Preaching about the Gospel "parable of the talents" (Matthew 25:14-30), Pope Francis said the servant in the story who buried his master's money was rebuked not because he did something wrong, but because he failed to do something good with what he was given.
"All too often, we have the idea that we haven't done anything wrong, and so we rest content, presuming that we are good and just," the pope said. "But to do no wrong is not enough.
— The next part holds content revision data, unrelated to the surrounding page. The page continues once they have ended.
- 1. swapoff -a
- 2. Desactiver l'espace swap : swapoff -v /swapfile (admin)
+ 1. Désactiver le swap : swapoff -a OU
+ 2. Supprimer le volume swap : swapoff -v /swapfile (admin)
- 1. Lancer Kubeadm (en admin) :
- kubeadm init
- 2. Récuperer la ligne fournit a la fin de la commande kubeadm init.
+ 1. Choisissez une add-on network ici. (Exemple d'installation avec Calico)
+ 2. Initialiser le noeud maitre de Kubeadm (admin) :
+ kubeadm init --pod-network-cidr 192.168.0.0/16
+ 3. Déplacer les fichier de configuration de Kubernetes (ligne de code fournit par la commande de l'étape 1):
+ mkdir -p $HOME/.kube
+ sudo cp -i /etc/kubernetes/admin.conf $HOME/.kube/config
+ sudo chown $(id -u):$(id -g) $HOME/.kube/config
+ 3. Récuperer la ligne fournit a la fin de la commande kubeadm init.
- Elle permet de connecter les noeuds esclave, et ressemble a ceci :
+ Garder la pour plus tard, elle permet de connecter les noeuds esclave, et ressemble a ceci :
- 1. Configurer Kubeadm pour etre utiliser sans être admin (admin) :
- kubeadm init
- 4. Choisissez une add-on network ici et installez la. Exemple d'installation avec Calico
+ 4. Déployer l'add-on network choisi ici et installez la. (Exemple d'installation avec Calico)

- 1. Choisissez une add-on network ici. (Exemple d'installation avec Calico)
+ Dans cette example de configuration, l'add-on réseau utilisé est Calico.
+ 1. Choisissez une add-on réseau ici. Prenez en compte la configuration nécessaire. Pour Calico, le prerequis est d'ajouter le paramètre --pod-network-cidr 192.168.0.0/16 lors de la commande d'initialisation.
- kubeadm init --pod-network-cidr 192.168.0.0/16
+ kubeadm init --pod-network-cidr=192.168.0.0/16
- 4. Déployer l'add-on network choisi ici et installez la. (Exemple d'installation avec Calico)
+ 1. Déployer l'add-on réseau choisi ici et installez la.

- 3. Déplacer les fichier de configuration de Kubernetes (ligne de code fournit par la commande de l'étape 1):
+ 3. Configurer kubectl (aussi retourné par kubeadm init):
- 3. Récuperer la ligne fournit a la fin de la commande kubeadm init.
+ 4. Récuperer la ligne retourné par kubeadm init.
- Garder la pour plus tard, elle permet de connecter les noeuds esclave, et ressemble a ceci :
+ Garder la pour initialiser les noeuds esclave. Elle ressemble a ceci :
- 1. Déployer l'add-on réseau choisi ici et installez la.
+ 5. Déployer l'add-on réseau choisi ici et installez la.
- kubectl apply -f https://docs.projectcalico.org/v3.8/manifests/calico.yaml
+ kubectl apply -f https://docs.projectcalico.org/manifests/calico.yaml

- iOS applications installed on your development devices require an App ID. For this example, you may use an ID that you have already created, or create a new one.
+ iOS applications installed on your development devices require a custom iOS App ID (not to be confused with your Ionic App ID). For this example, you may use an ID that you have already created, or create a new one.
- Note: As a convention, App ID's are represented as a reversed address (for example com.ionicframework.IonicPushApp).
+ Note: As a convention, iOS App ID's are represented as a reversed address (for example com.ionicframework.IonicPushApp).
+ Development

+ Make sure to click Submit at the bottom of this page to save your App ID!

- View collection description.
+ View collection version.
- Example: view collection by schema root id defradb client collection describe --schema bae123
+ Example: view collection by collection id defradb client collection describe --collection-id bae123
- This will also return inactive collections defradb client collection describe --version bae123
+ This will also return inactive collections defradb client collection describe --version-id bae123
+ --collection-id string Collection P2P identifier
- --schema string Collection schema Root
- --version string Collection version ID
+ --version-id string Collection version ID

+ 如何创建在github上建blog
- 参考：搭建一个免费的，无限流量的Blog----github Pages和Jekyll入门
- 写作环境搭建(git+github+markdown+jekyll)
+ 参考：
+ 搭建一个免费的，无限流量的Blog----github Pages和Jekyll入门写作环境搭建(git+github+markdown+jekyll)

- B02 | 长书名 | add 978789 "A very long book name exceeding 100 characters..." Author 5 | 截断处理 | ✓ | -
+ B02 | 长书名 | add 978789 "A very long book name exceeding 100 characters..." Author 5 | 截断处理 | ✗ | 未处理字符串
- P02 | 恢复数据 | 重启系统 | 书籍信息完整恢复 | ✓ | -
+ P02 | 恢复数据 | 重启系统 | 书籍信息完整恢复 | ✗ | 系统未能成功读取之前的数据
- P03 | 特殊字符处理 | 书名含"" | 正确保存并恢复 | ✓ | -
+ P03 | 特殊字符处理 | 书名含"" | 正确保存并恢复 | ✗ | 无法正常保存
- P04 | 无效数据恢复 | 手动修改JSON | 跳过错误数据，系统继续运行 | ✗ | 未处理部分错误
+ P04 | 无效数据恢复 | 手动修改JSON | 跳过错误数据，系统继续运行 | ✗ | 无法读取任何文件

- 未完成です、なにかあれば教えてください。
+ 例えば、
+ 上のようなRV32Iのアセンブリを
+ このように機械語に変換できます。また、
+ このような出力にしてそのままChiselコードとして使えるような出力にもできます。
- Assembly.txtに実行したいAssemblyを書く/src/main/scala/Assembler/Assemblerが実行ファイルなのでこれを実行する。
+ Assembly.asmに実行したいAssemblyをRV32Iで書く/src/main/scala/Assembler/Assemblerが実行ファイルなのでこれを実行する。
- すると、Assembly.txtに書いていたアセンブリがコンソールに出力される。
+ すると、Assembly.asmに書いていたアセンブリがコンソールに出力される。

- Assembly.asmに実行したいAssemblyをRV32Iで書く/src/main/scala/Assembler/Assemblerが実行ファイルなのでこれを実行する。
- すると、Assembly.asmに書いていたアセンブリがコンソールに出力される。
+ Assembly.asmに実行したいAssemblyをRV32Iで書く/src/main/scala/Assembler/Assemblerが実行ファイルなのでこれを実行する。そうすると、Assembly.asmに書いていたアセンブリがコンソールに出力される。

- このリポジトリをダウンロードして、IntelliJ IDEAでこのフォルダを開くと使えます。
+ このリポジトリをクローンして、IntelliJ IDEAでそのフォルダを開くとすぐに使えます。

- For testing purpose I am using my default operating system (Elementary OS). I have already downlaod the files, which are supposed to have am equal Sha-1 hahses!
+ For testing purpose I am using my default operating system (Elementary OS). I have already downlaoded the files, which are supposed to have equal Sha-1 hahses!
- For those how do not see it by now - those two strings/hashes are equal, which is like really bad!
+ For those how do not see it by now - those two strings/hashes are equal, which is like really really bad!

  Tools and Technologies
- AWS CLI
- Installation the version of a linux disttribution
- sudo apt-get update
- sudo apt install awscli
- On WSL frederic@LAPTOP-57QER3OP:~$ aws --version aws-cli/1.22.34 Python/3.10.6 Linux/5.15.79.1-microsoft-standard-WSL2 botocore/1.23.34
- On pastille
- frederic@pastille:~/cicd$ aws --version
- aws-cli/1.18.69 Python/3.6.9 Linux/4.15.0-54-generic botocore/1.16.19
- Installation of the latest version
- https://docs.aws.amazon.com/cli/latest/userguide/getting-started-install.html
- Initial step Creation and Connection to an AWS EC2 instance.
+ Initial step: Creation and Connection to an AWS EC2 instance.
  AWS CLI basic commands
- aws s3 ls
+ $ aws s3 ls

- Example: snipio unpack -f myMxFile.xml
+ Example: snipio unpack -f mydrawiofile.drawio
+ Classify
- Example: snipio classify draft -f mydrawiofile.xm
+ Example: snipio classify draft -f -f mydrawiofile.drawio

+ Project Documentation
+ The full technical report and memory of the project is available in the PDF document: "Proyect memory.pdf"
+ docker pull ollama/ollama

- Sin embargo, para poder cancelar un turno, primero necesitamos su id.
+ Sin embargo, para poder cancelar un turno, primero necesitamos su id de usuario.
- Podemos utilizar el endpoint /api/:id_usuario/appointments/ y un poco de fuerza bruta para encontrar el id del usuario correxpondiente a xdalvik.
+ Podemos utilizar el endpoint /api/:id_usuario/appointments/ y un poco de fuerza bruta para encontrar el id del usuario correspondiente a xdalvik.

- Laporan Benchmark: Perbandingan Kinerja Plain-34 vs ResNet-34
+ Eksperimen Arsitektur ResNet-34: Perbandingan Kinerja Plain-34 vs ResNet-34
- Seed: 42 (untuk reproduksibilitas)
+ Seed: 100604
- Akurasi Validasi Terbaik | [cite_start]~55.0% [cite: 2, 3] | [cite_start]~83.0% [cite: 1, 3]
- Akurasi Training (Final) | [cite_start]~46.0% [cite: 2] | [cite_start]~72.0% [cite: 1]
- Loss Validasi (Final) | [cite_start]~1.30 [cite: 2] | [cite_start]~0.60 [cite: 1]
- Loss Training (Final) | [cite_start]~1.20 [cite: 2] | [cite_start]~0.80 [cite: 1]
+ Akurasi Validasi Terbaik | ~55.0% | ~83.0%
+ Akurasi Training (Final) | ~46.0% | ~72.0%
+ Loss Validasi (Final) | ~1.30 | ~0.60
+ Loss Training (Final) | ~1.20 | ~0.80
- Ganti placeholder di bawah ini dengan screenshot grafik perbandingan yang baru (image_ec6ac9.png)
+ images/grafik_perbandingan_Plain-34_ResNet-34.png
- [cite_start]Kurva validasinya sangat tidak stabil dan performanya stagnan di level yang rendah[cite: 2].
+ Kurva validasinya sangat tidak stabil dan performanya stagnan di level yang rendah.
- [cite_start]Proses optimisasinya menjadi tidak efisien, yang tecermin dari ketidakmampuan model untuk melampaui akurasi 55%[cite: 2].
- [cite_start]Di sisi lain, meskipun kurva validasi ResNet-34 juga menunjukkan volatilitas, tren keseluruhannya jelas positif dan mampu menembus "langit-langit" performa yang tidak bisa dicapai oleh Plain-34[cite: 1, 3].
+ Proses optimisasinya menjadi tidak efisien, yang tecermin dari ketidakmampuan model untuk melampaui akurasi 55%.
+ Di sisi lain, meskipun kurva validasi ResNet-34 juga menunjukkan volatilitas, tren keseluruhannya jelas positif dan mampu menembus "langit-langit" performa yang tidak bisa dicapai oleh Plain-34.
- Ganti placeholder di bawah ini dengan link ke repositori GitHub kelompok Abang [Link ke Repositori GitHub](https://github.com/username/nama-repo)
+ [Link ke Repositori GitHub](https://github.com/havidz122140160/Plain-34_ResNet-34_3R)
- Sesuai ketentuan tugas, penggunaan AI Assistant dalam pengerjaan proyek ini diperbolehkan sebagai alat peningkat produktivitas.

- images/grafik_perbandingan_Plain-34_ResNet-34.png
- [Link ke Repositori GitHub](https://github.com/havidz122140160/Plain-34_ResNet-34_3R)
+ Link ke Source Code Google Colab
God is not an inspector looking for unstamped tickets; He is a Father looking for children to whom He can entrust His property and His plans."
If in the eyes of the world, the poor have little value, he said. "They are the ones who open to us the way to heaven; they are our 'passport to paradise.' For us it is an evangelical duty to care for them, as our real riches, and to do so not only by giving them bread, but also by breaking with them the bread of God's word, which is addressed first to them."
Where the poor are concerned, the pope said, too many people are often guilty of a sin of omission or indifference.
Thinking it is "society's problem" to solve, looking the other way when passing a beggar or changing the channel when the news shows something disturbing are not Christian responses, he said.
"In the poor, Jesus knocks on the doors of our heart, thirsting for our love," he said. True goodness and strength are shown "not in closed fists and crossed arms, but in ready hands outstretched to the poor, to the wounded flesh of the Lord."